Growth hormone (GH) deficiency is common following craniopharyngioma resection. This study aimed to compare growth status and metabolic parameters before and after GH treatment for patients with craniopharyngioma.

Methods

This retrospective study included 134 patients with multicenter study for Ideal Outcomes of Pediatric Rare Endocrine and Metabolic Diseases in Korea (OUTSPREAD study), who received GH treatment for ≥1 year. Data on growth and metabolic parameters before and after GH treatment (at 1, 2, and 3 years, and at the end of treatment) were collected.

Results

The mean age at diagnosis was 7.6 years, with GH treatment initiated at 9.4 years and concluded at 15.7 years. Before GH treatment, height and weight were below average, while body mass index (BMI) was above average. Following GH treatment, height and weight significantly increased while BMI decreased.

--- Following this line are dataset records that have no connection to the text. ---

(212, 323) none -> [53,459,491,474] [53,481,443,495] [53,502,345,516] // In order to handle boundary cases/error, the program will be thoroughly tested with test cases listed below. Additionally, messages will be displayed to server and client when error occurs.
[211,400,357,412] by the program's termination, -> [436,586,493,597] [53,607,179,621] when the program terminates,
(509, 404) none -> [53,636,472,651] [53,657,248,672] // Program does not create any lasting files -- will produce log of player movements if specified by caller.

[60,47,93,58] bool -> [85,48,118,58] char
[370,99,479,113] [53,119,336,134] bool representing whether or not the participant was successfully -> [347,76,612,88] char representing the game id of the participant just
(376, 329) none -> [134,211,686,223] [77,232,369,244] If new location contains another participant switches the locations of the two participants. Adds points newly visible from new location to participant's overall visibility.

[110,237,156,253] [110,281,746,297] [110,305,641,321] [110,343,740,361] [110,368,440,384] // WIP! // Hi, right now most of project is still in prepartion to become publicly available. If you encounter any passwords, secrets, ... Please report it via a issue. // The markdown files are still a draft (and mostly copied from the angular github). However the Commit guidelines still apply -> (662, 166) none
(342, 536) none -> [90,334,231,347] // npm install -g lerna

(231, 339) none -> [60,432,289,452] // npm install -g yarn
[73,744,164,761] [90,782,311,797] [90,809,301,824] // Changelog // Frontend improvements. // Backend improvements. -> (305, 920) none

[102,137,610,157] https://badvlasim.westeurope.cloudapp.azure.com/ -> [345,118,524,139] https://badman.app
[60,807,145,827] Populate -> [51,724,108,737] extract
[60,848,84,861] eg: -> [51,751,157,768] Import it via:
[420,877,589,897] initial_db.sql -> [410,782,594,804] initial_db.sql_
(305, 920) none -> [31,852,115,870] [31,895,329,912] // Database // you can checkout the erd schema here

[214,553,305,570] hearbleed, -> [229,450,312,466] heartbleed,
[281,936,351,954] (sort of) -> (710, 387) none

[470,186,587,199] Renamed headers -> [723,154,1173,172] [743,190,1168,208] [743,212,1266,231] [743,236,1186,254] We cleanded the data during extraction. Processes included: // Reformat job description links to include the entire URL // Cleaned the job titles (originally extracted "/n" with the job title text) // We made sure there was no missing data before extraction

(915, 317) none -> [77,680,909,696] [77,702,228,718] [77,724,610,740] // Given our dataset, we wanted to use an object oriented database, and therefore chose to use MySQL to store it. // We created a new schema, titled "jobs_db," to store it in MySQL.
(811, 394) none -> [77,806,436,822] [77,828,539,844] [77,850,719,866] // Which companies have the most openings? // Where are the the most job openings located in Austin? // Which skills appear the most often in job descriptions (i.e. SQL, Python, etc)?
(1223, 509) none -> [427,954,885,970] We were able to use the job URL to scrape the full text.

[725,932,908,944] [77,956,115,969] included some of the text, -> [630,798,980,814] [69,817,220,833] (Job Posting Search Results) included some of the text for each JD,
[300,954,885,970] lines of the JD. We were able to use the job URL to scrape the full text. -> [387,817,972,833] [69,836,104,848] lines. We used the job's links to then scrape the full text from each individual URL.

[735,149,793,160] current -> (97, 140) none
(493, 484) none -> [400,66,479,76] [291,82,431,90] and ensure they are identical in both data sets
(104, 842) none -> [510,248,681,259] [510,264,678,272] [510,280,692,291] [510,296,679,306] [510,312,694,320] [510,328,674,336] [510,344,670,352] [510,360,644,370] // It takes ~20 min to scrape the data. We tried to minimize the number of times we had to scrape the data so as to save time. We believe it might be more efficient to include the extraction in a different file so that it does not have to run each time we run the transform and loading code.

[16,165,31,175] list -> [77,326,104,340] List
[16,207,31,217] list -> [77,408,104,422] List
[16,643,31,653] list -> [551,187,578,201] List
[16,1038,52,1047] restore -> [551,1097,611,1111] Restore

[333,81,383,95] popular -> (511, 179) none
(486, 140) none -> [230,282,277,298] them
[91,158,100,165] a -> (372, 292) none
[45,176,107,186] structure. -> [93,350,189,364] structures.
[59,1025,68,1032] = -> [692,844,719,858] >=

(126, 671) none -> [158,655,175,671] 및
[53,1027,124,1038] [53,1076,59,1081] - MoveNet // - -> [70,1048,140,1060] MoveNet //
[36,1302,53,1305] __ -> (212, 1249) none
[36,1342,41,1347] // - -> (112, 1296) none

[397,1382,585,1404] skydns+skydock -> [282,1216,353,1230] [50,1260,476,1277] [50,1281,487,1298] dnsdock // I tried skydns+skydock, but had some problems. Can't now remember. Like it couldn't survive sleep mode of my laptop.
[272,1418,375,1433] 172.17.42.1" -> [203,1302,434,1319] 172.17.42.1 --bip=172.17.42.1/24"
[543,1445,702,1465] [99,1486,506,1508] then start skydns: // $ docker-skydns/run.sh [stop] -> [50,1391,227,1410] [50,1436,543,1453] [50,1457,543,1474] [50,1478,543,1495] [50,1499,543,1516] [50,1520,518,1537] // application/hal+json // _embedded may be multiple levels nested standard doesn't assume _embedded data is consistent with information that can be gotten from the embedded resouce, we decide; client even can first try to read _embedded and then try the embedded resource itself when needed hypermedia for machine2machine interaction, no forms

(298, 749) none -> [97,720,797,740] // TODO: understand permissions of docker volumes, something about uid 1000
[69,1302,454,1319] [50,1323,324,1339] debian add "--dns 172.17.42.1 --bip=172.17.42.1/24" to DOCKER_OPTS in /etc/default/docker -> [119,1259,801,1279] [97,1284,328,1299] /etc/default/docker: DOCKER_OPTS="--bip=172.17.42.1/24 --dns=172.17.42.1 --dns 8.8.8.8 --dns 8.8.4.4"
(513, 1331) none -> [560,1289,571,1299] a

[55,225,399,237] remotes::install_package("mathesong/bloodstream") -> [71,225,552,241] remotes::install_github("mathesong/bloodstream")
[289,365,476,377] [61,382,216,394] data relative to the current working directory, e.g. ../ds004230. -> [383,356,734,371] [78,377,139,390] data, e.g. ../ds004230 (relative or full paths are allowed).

Analysis using a sex-, age- and steroid dose- adjusted linear mixed model showed significantly decreased aspartate aminotransferase, alanine aminotransferase and total cholesterol levels after treatment. Random glucose levels increased slightly but remained within the normal range, and glycosylated hemoglobin levels remained stable.

Conclusion

This is the first longitudinal report showing the positive effects of GH treatment for craniopharyngioma in Korean patients.

Impact

After surgery for craniopharyngioma, GH treatement is essential for patients with GH deficiency. In this first multicenter Korean cohort evaluating long-term growth and metabolic outcomes, GH treatment significantly improved height, weight, and BMI SDS. Hepatic indices (AST/ALT) and lipid parameters (total cholesterol) decreased during treatment. Random glucose increased slightly but remained within the normal range, and HbA1c showed no significant change. These findings support GH treatment as a key component of long-term management with benefits beyond linear growth.